You are viewing a plain text version of this content. The canonical link for it is here.

Posted to user@uima.apache.org by Arthit Suriyawongkul <ar...@gmail.com> on 2007/06/25 12:48:39 UTC

UIMA document loading strategy

Hi,

How UIMA load document to memory ?
Does it load the whole document at once, or it only read document
partially (sometime stream-like).

Now I'm using GATE and sometimes got a problem if my document is very large,
as GATE trying to load the whole document into the memory first and
convert it to
its own representation.
My application doesn't need a knowledge of the whole document (like DOM),
but only takes data from a small-size window (e.g. less than 100
characters) at a time.

cheers,
Art

-- 
:: Freedom Against Censorship Thailand
:: http://facthai.wordpress.com/sign/

Re: UIMA document loading strategy

Posted by Adam Lally <al...@alum.rpi.edu>.

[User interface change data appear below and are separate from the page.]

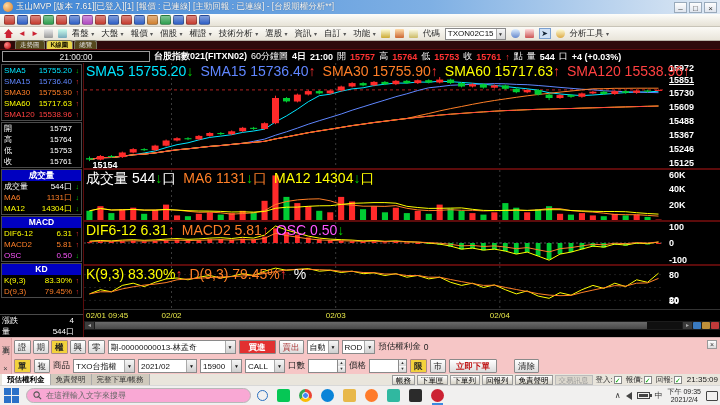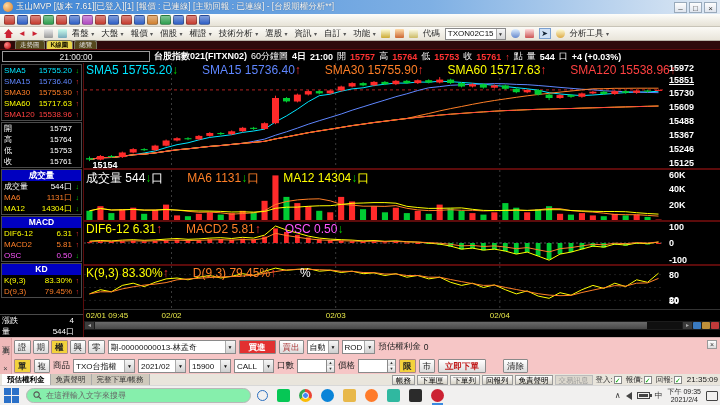--- a/index.html
+++ b/index.html
@@ -58,7 +58,7 @@
   .plot svg { position:absolute; left:0; top:0; }
   .yaxis { width:56px; flex:none; position:relative; color:#fff; font-weight:bold; font-size:9px; }
   .yaxis span { position:absolute; left:5px; }
-  .legend { position:absolute; top:0; left:2px; z-index:2; font-size:12px; display:flex; gap:24px; white-space:nowrap; }
+  .legend { position:absolute; top:0; left:2px; z-index:2; font-size:14px; display:flex; gap:7px; white-space:nowrap; }
   .legend b { font-weight:normal; }
   .xaxis { height:11px; position:relative; font-size:8px; color:#e8e84a; flex:none; }
   .xaxis span { position:absolute; top:1px; }

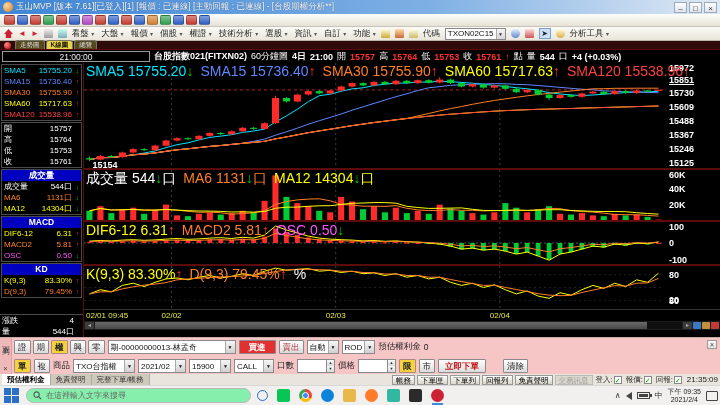--- a/index.html
+++ b/index.html
@@ -704,7 +704,7 @@
           <span style="flex:1">TXO台指權</span>
           <span class="dd">▼</span>
         </span>
-      <span class="ocombo" style="width:48px">
+      <span class="ocombo" style="width:59px">
           <span style="flex:1">2021/02</span>
           <span class="dd">▼</span>
         </span>

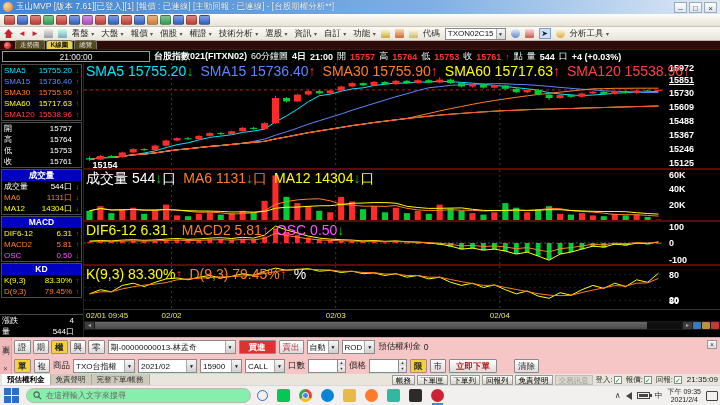--- a/index.html
+++ b/index.html
@@ -99,7 +99,7 @@
   .taskbar { height:20px; background:#f1f0ef; border-top:1px solid #d8d8d8; display:flex; align-items:center; padding:0 2px; gap:6px; flex:none; }
   .start { width:18px; height:18px; display:grid; grid-template-columns:7px 7px; grid-template-rows:7px 7px; gap:1px; place-content:center; }
   .start i { background:#2a70c8; }
-  .tsearch { width:225px; height:15px; background:#86efac; border:1px solid #b8b8b8; border-radius:8px; display:flex; align-items:center; gap:4px; padding:0 6px; font-size:8px; color:#666; }
+  .tsearch { width:225px; height:15px; background:#f9a8d4; border:1px solid #b8b8b8; border-radius:8px; display:flex; align-items:center; gap:4px; padding:0 6px; font-size:8px; color:#666; }
   .task-icons { display:flex; align-items:center; gap:9px; }
   .ti { width:13px; height:13px; border-radius:2px; position:relative; }
   .ti.round { border-radius:50%; }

On 6/25/07, Arthit Suriyawongkul <ar...@gmail.com> wrote:
> Hi,
>
> How UIMA load document to memory ?
> Does it load the whole document at once, or it only read document
> partially (sometime stream-like).
>
> Now I'm using GATE and sometimes got a problem if my document is very large,
> as GATE trying to load the whole document into the memory first and
> convert it to
> its own representation.
> My application doesn't need a knowledge of the whole document (like DOM),
> but only takes data from a small-size window (e.g. less than 100
> characters) at a time.
>
> cheers,
> Art
>

Hi Art,

UIMA is flexible with respect to this.  You can provide a
CollectionReader that populates a CAS with however much text is
appropriate for your application.  So a single document could be split
across many CASes in order to decrease the overall memory
requirements.

It's also possible to split a CAS into smaller CASes, do annotation on
each, and then merge the results.  The kind of component that does the
split and merge is called a "CAS Multiplier".  There's an example of
this in the uimaj-examples project that comes with the download - see
descriptors/cas_multiplier/Segment_Annotate_Merge_AE.  This is
described in the "CAS Multiplier Developer's Guide" section of the
documentation.

Another option is to consider using a "remote Sofa" (Sofa = subject of
analysis).  In this case the CAS just contains a URL to where the
actual document lives, not the document text itself.  See the
"Annotations, Artifacts, and Sofas" section of the documentaiton.

-Adam